EXERCISE DESCRIPTION: Using the listing below, retype exactly the lines starting at the one with "- The incredible" and ending at the one with "type of optimality.", and include both.

LISTED ENTRIES:
= Beginning of Section =

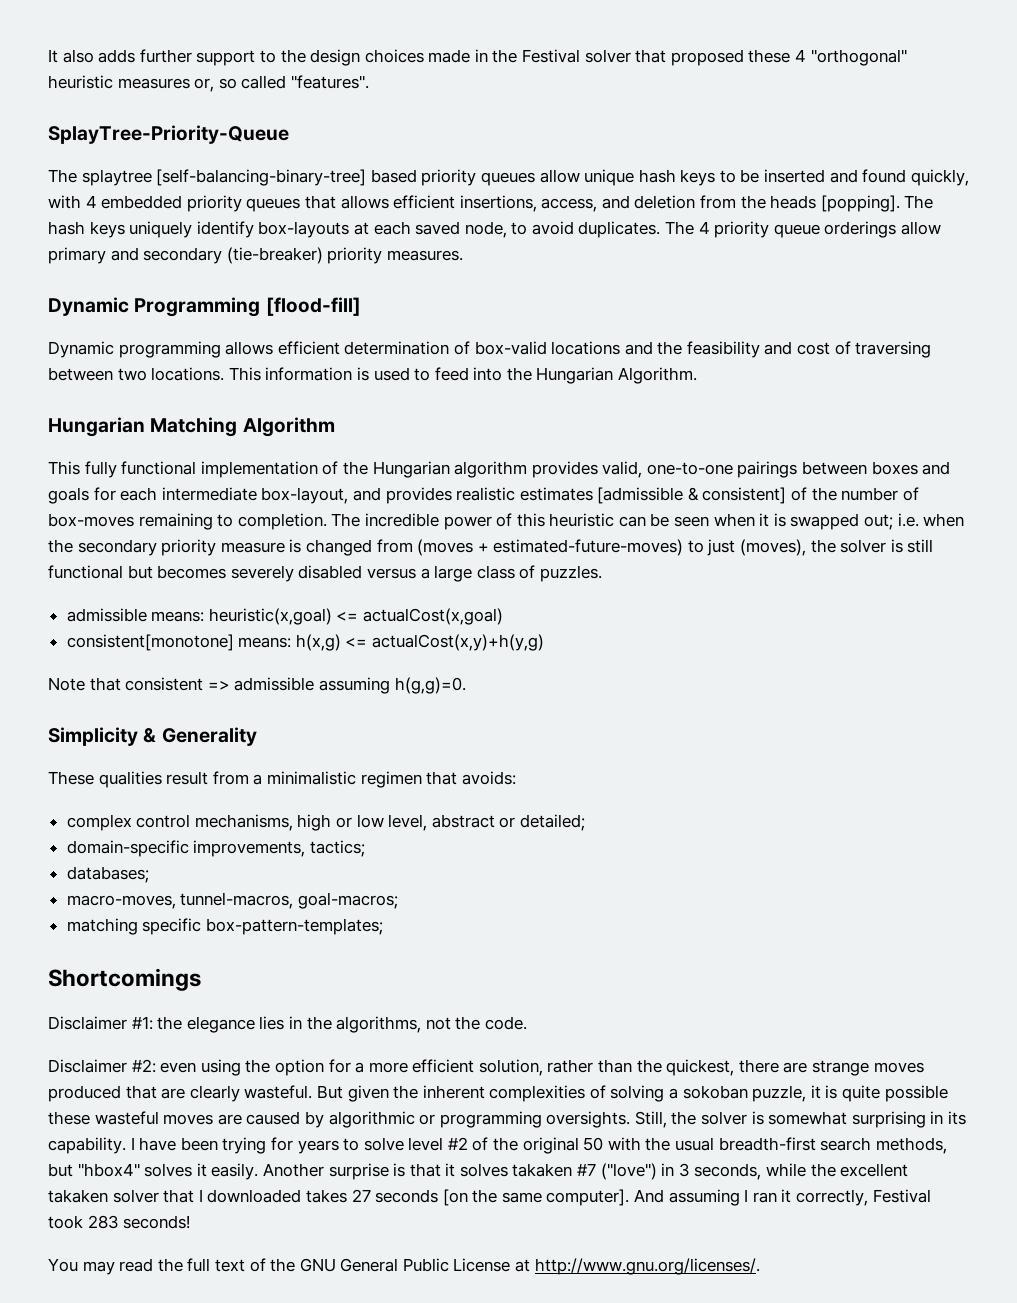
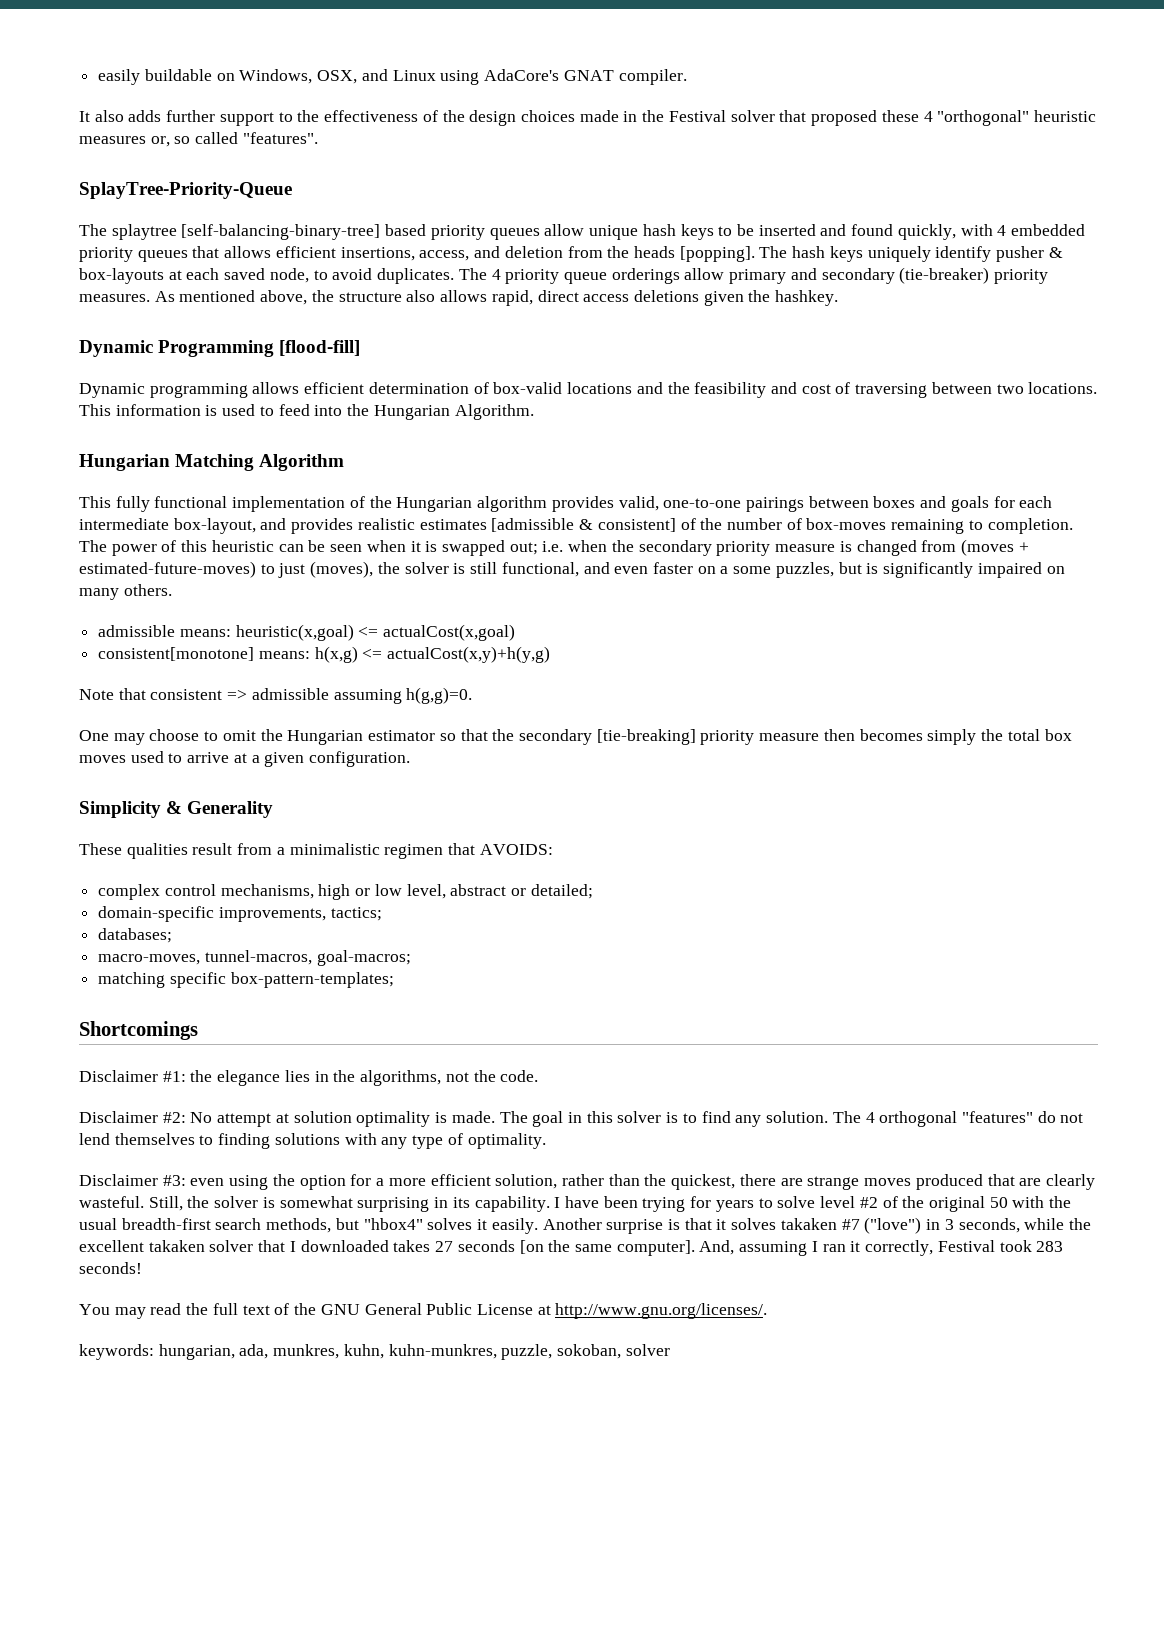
+ easily buildable on Windows, OSX, and Linux using AdaCore's GNAT compiler.
- It also adds further support to the design choices made in the Festival solver that proposed these 4 "orthogonal" heuristic measures or, so called "features".
+ It also adds further support to the effectiveness of the design choices made in the Festival solver that proposed these 4 "orthogonal" heuristic measures or, so called "features".
- The hash keys uniquely identify box-layouts at each saved node, to avoid duplicates.
+ The hash keys uniquely identify pusher & box-layouts at each saved node, to avoid duplicates.
+ As mentioned above, the structure also allows rapid, direct access deletions given the hashkey.
- The incredible power of this heuristic can be seen when it is swapped out; i.e. when the secondary priority measure is changed from (moves + estimated-future-moves) to just (moves), the solver is still functional but becomes severely disabled versus a large class of puzzles.
+ The power of this heuristic can be seen when it is swapped out; i.e. when the secondary priority measure is changed from (moves + estimated-future-moves) to just (moves), the solver is still functional, and even faster on a some puzzles, but is significantly impaired on many others.
+ One may choose to omit the Hungarian estimator so that the secondary [tie-breaking] priority measure then becomes simply the total box moves used to arrive at a given configuration.
- These qualities result from a minimalistic regimen that avoids:
+ These qualities result from a minimalistic regimen that AVOIDS:
- Disclaimer #2: even using the option for a more efficient solution, rather than the quickest, there are strange moves produced that are clearly wasteful.
+ Disclaimer #2: No attempt at solution optimality is made. The goal in this solver is to find any solution. The 4 orthogonal "features" do not lend themselves to finding solutions with any type of optimality.
+ Disclaimer #3: even using the option for a more efficient solution, rather than the quickest, there are strange moves produced that are clearly wasteful.
- But given the inherent complexities of solving a sokoban puzzle, it is quite possible these wasteful moves are caused by algorithmic or programming oversights.
- And assuming I ran it correctly, Festival took 283 seconds!
+ And, assuming I ran it correctly, Festival took 283 seconds!
+ keywords: hungarian, ada, munkres, kuhn, kuhn-munkres, puzzle, sokoban, solver

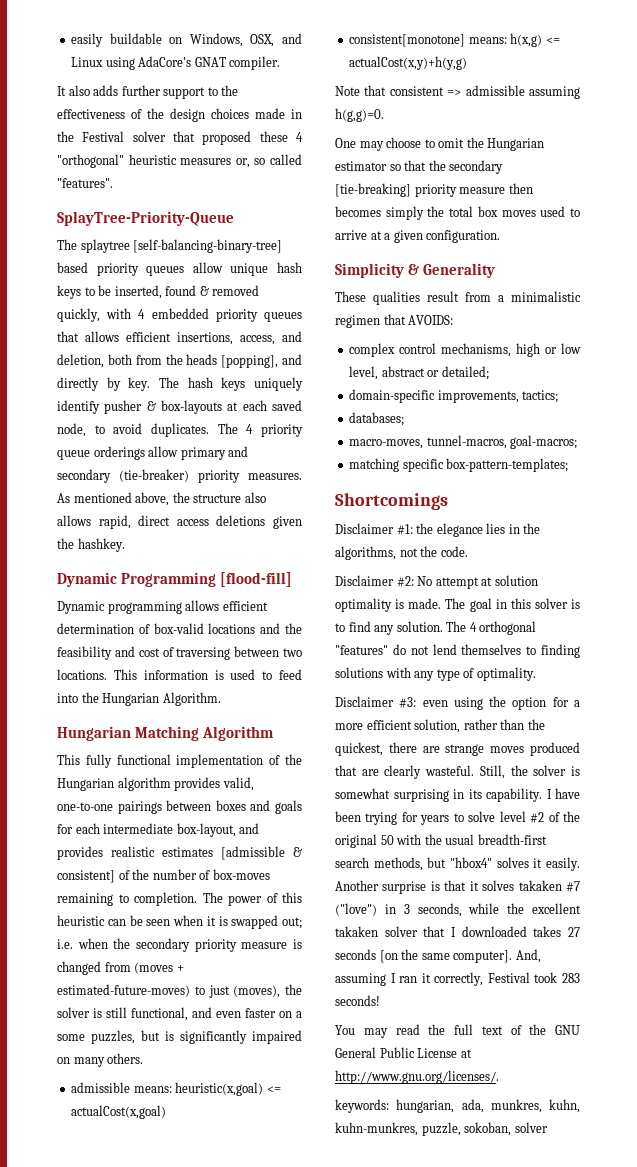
- The splaytree [self-balancing-binary-tree] based priority queues allow unique hash keys to be inserted and found quickly, with 4 embedded priority queues that allows efficient insertions, access, and deletion from the heads [popping].
+ The splaytree [self-balancing-binary-tree] based priority queues allow unique hash keys to be inserted, found & removed quickly, with 4 embedded priority queues that allows efficient insertions, access, and deletion, both from the heads [popping], and directly by key.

= End of Section =

RESPONSE FOR THIS EXERCISE:
- The incredible power of this heuristic can be seen when it is swapped out; i.e. when the secondary priority measure is changed from (moves + estimated-future-moves) to just (moves), the solver is still functional but becomes severely disabled versus a large class of puzzles.
+ The power of this heuristic can be seen when it is swapped out; i.e. when the secondary priority measure is changed from (moves + estimated-future-moves) to just (moves), the solver is still functional, and even faster on a some puzzles, but is significantly impaired on many others.
+ One may choose to omit the Hungarian estimator so that the secondary [tie-breaking] priority measure then becomes simply the total box moves used to arrive at a given configuration.
- These qualities result from a minimalistic regimen that avoids:
+ These qualities result from a minimalistic regimen that AVOIDS:
- Disclaimer #2: even using the option for a more efficient solution, rather than the quickest, there are strange moves produced that are clearly wasteful.
+ Disclaimer #2: No attempt at solution optimality is made. The goal in this solver is to find any solution. The 4 orthogonal "features" do not lend themselves to finding solutions with any type of optimality.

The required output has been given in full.